Improved annotations allow for better understanding and interpretation of genomic and transcriptomic experiments, including analyzing the functional implications of insertions, deletions, and mutations, inferring the function of understudied genes, and determining functional changes resulting from differential expression studies. MycoBASE provides a valuable resource for mycobacterial researchers, through improved and searchable functional annotations and functional enrichment strategies. MycoBASE will be continually supported and updated to include new genomes, enabling a powerful resource to aid the quest to better understand these important pathogenic and environmental species.

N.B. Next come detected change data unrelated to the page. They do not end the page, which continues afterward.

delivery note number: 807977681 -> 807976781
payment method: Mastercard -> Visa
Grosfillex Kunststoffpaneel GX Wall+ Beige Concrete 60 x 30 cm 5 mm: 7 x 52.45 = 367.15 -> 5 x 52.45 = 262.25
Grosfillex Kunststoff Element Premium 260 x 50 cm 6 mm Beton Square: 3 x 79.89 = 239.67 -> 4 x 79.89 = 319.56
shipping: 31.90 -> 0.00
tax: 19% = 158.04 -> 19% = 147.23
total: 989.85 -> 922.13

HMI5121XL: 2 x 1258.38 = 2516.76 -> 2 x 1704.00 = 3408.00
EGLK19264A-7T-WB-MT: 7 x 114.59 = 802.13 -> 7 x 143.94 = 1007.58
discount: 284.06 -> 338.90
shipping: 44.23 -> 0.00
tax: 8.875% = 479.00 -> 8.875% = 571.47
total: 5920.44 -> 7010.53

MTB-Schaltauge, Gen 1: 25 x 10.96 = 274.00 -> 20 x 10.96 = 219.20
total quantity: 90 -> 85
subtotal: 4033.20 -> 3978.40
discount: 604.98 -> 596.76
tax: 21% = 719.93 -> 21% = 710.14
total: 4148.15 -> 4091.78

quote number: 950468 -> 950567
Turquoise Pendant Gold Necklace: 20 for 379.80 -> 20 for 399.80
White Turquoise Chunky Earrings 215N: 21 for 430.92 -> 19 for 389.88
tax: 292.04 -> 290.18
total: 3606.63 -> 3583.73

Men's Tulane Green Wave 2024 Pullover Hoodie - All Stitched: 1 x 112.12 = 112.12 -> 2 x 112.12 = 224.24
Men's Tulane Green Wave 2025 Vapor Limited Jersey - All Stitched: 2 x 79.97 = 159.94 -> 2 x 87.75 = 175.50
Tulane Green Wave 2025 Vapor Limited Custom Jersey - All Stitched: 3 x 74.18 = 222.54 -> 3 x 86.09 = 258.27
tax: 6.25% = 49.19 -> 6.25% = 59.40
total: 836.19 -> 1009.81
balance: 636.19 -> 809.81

大多数组学规模实验的核心是对与差异表达、调控或观察到的基因或蛋白质集相对应的结果基因列表进行解释和检查。许多微生物基因组中有很大比例缺乏功能注释,这使得解释变得复杂。这在分枝杆菌基因组中尤为明显,分枝杆菌基因组与用于基因和蛋白质功能表征的许多微生物模式物种有很大差异,但在临床上却极为重要。从结核分枝杆菌到脓肿分枝杆菌的分枝杆菌物种,是导致致命传染病的罪魁祸首,每年在全球造成超过150万人死亡。因此,有必要更好地了解分枝杆菌基因组的编码能力,以便进一步揭示毒力、发病机制和功能适应性的潜在机制。
在此,我们描述了11个重要分枝杆菌基因组功能注释覆盖率的提高,其中许多基因组与包括结核病、麻风病和非结核分枝杆菌(NTM)感染在内的人类疾病有关。在这11个分枝杆菌基因组中,与美国国立医学图书馆(NCBI)和结核分枝杆菌数据库(TBDB)的注释相比,我们为先前被表征为功能未知基因、假设基因和假设保守蛋白的基因提供了9899个新的功能注释。功能注释可在我们新开发的网络资源MycoBASE(分枝杆菌注释服务器)上获取,网址为strong.ucdenver.edu/mycobase。
改进的注释有助于更好地理解和解释基因组和转录组实验,包括分析插入、缺失和突变的功能影响,推断研究不足的基因的功能,以及确定差异表达研究导致的功能变化。MycoBASE通过改进的、可搜索的功能注释和功能富集策略,为分枝杆菌研究人员提供了宝贵的资源。MycoBASE将持续得到支持和更新,以纳入新的基因组,从而形成一个强大的资源,有助于更好地了解这些重要的致病和环境物种。